Bei den drei Schloss-Treppenhäusern von Balthasar Neumann – Brühl (1731), Würzburg (1735) und Bruchsal (1740) – wird der hinaufsteigende Betrachter zum Teilnehmer am anschaulich sich eröffnenden Raum. Der gestaltete Raum steht nicht nur als Gebäude materiell vor Augen, sondern er bildet und verwandelt sich im Vorgang des Gehens und Sehens. Die vom Gebauten nahegelegten visuellen Grundgestalten erzeugen wechselnde Raumvorstellungen, die sich gleichsinnig mit der körperlichen Bewegung entwickeln.

Im Treppenhaus von Pommersfelden, das 1713 von dem in Wien tätigen Lukas von Hildebrandt in eine Raumhülle von Johann Dientzenhofer hineinkomponiert wurde, drückt sich der Anstieg vom Erdgeschoss ins Hauptgeschoss nicht durch wechselnde Raumformen aus, sondern durch die Gestaltung der umgebenden vier Wände. Ihnen ist eine Schicht von umlaufenden Galerien vorgelegt, die einen wechselnden Bezug zur Raumgrenze herstellen: horizontal umschließend, offene Säulenstellungen ohne Flächenbezug, vertikaler Anschluss an das abschließende Muldengewölbe mit dem Deckenfresko.

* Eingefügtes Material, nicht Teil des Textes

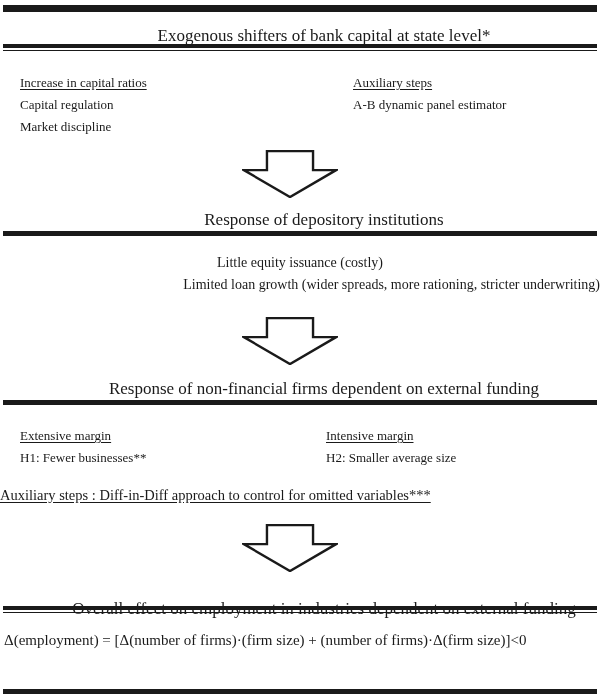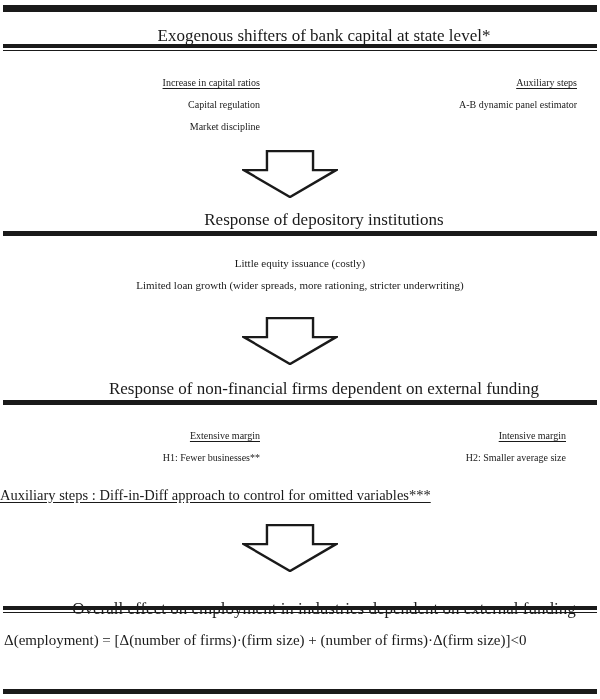--- a/index.html
+++ b/index.html
@@ -27,8 +27,8 @@
   .rule-1 { top:44px; }
   .rule-4 { top:606px; }
   .col {
-    position:absolute; width:240px; text-align:right;
-    font-size:10px; line-height:22px;
+    position:absolute; width:240px; text-align:left;
+    font-size:13px; line-height:22px;
   }
   .col-left  { left:20px; }
   .col-right-1 { left:337px; }

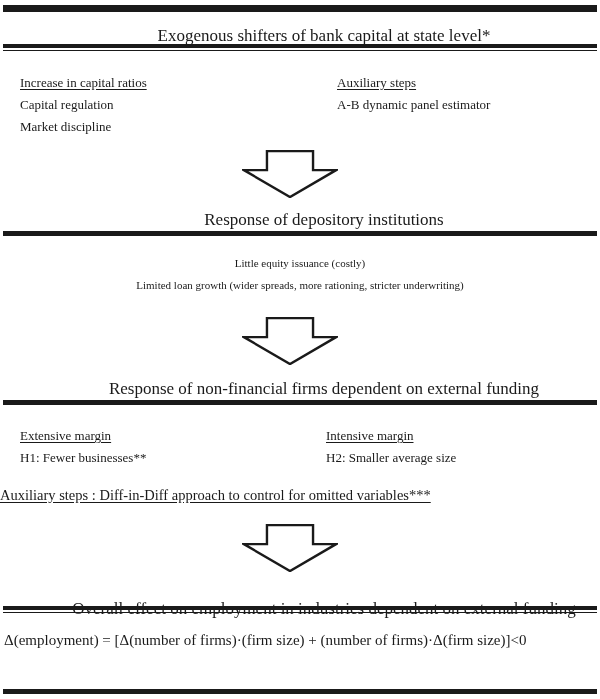--- a/index.html
+++ b/index.html
@@ -31,7 +31,7 @@
     font-size:13px; line-height:22px;
   }
   .col-left  { left:20px; }
-  .col-right-1 { left:337px; }
+  .col-right-1 { left:353px; }
   .col-right-3 { left:326px; }
   .u { text-decoration:underline; text-underline-offset:2px; }
   .arrow { position:absolute; left:242px; width:96px; height:48px; }

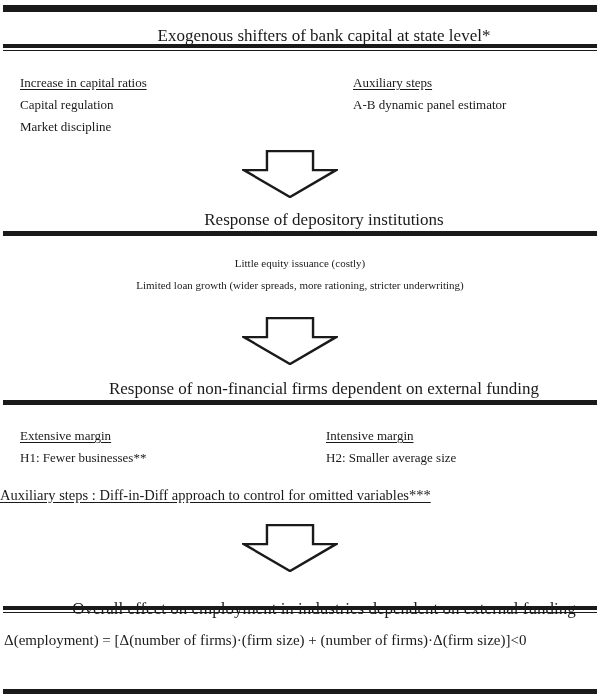--- a/index.html
+++ b/index.html
@@ -13,7 +13,7 @@
   }
   .centered { position:absolute; left:0; width:600px; text-align:center; }
   .heading { font-size:17px; line-height:16px;padding-left:24px; }
-  .body-line { font-size:11px; line-height:16px; }
+  .body-line { font-size:14px; line-height:16px; }
   .bar { position:absolute; left:3px; width:594px; background:#1a1a1a; }
   .bar-top { top:5px; height:7px; }
   .bar-mid2 { top:231px; height:5px; }

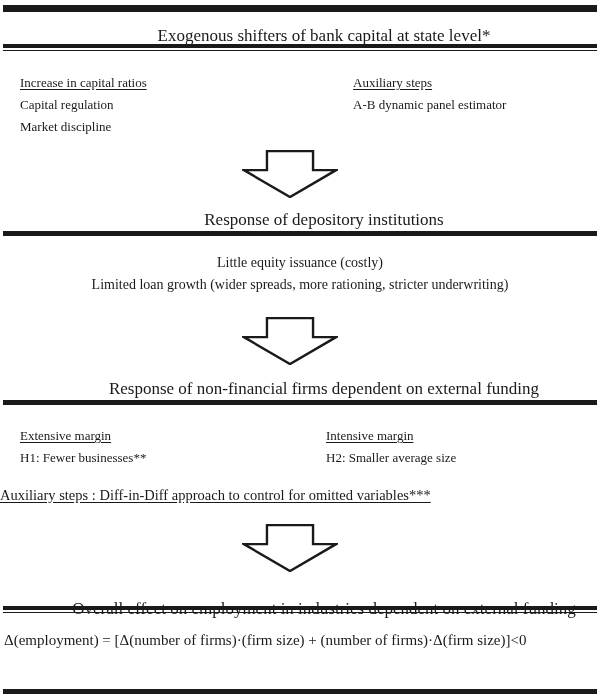--- a/index.html
+++ b/index.html
@@ -72,7 +72,7 @@
   <div class="bar bar-mid2"></div>
 
   <div class="centered body-line" style="top:255px;">Little equity issuance (costly)</div>
-  <div class="centered body-line" style="top:277px;">Limited loan growth (wider spreads, more rationing, stricter underwriting)</div>
+  <div class="centered body-line" style="top:277px;text-align:right;">Limited loan growth (wider spreads, more rationing, stricter underwriting)</div>
 
   <svg class="arrow" style="top:317px;" viewBox="0 0 98 50">
     <polygon points="25,1 73,1 73,21 97,21 49,49 1,21 25,21" fill="#ffffff" stroke="#1a1a1a" stroke-width="2.5" stroke-linejoin="miter"></polygon>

In Neumanns Treppenhäusern erfolgt die umschließende Raumbildung dynamisch, das Aufsteigen und Ankommen erfolgt aus dem Gegensatz, dem durchgehenden horizontalen Bewegungsraum des Menschen. Im Schloss sammelt er sich von außen nach innen. Daher liegt in den Schlössern der wichtigste Innenraum dort, wo die von außen kommende Horizontale in eine richtungslose Raumform einmündet, im Treppenhaus, das von oben her – von einem Kuppelgewölbe mit Fresko – übergriffen wird. Im Gegensatz zu Neumanns sakralen Innenräumen nähert sich die umschließende Raumgestalt nicht einem idealen immateriellen Inneren, sondern bleibt materieller, betretbarer Bewegungsraum des Betrachters. Seine Bezüge zur Axialität und zum Außenraum werden auch in dieser Umschließung bewahrt. Neumanns Architektur leitet zur Erfahrung eines unendlichen Raums weiter, der nicht als absolute Ordnung, sondern als übermaterielle Dynamik aufgefasst wird. Es ist eine Unendlichkeit, eine Raum-Ordnung, die sich aus dem sinnlich Erfahrbaren als dessen Erweiterung ausbreitet.